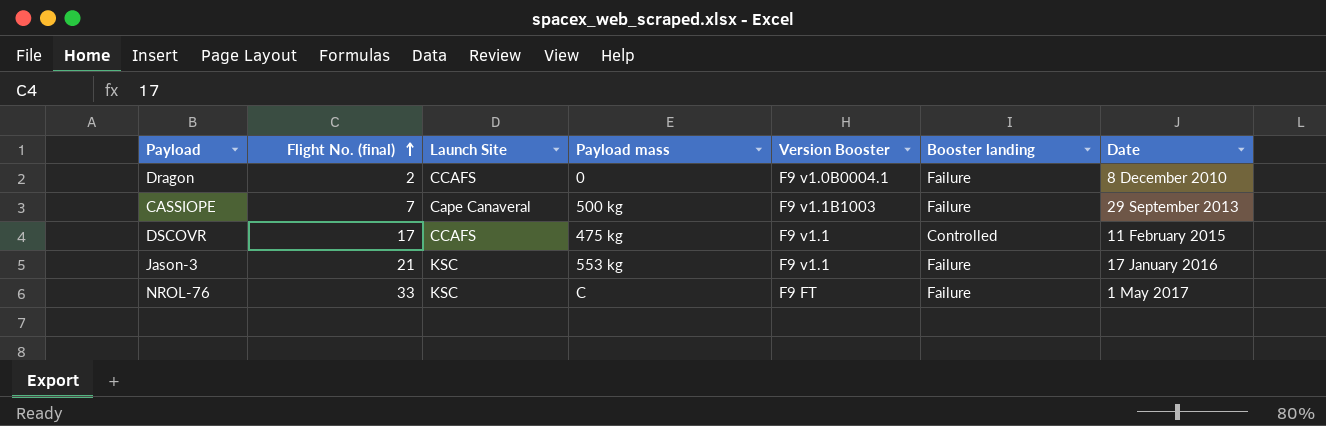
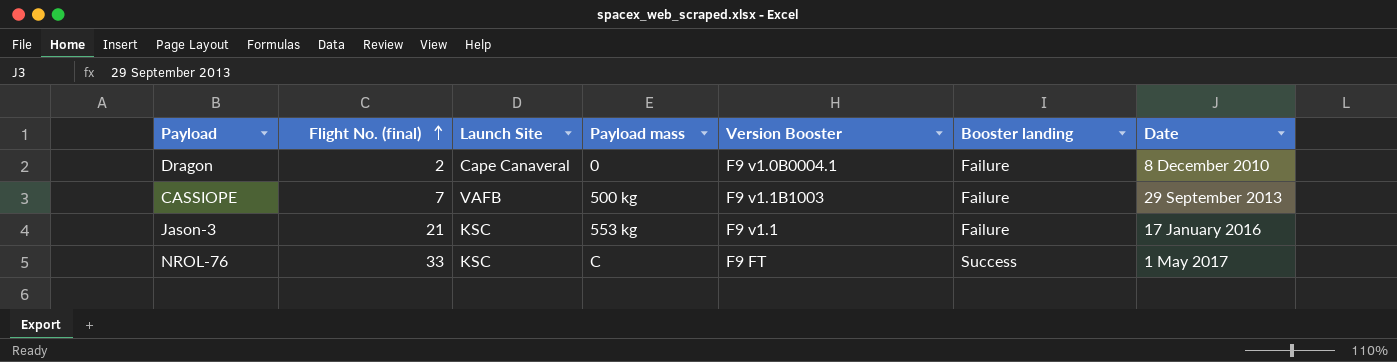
row DSCOVR: 17 | CCAFS | 475 kg | F9 v1.1 | Controlled | 11 February 2015 -> none
Dragon | Launch Site: CCAFS -> Cape Canaveral
CASSIOPE | Launch Site: Cape Canaveral -> VAFB
NROL-76 | Booster landing: Failure -> Success

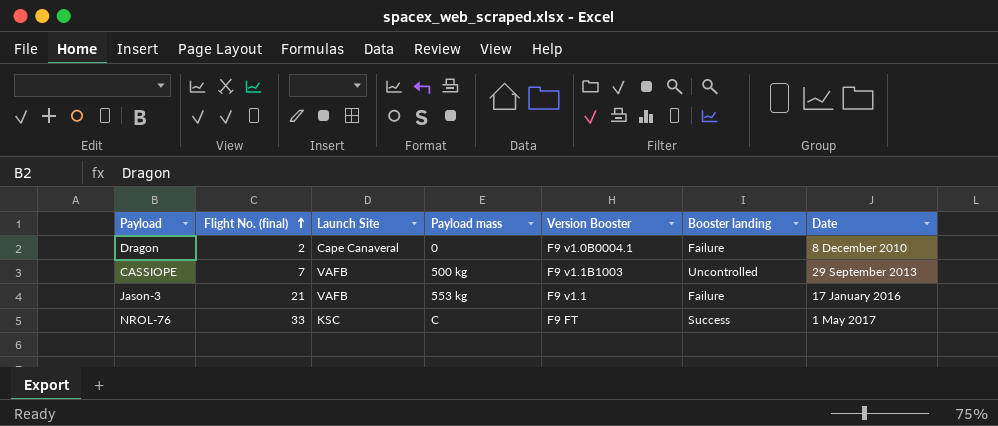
CASSIOPE | Booster landing: Failure -> Uncontrolled
Jason-3 | Launch Site: KSC -> VAFB

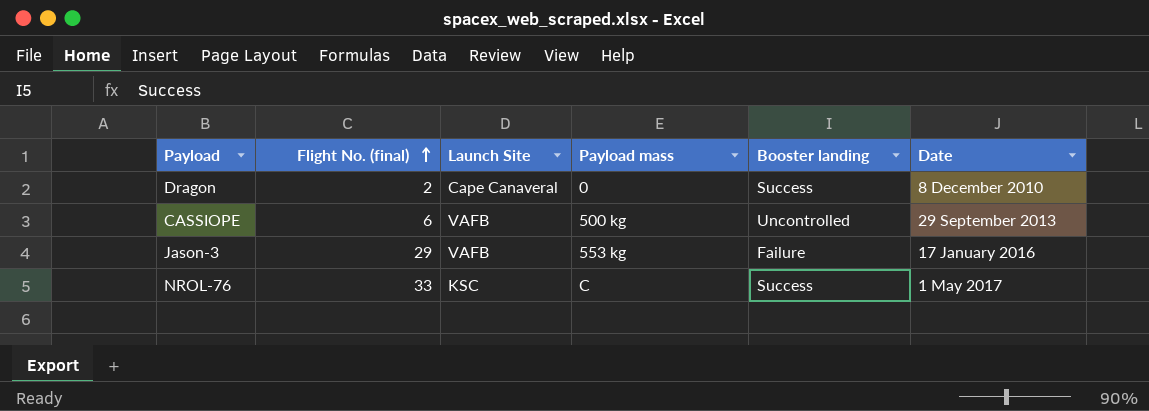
column Version Booster | position: 5 -> none
Dragon | Booster landing: Failure -> Success
CASSIOPE | Flight No. (final): 7 -> 6
Jason-3 | Flight No. (final): 21 -> 29

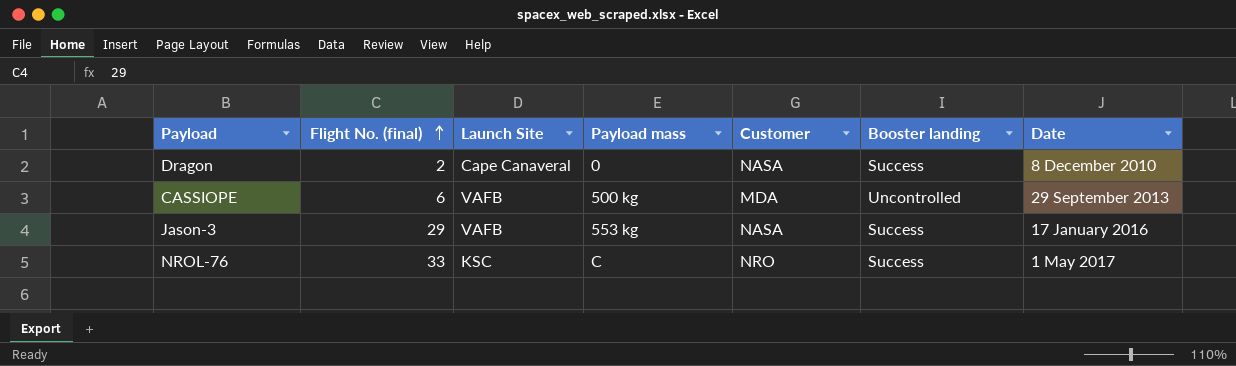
column Customer | position: none -> 5
Jason-3 | Booster landing: Failure -> Success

....

_YOUR OBJECTIVE_
Return every line above in which the string "Jason" occurs.

_SOLUTION FOR THIS EXERCISE_
Jason-3 | Launch Site: KSC -> VAFB
Jason-3 | Flight No. (final): 21 -> 29
Jason-3 | Booster landing: Failure -> Success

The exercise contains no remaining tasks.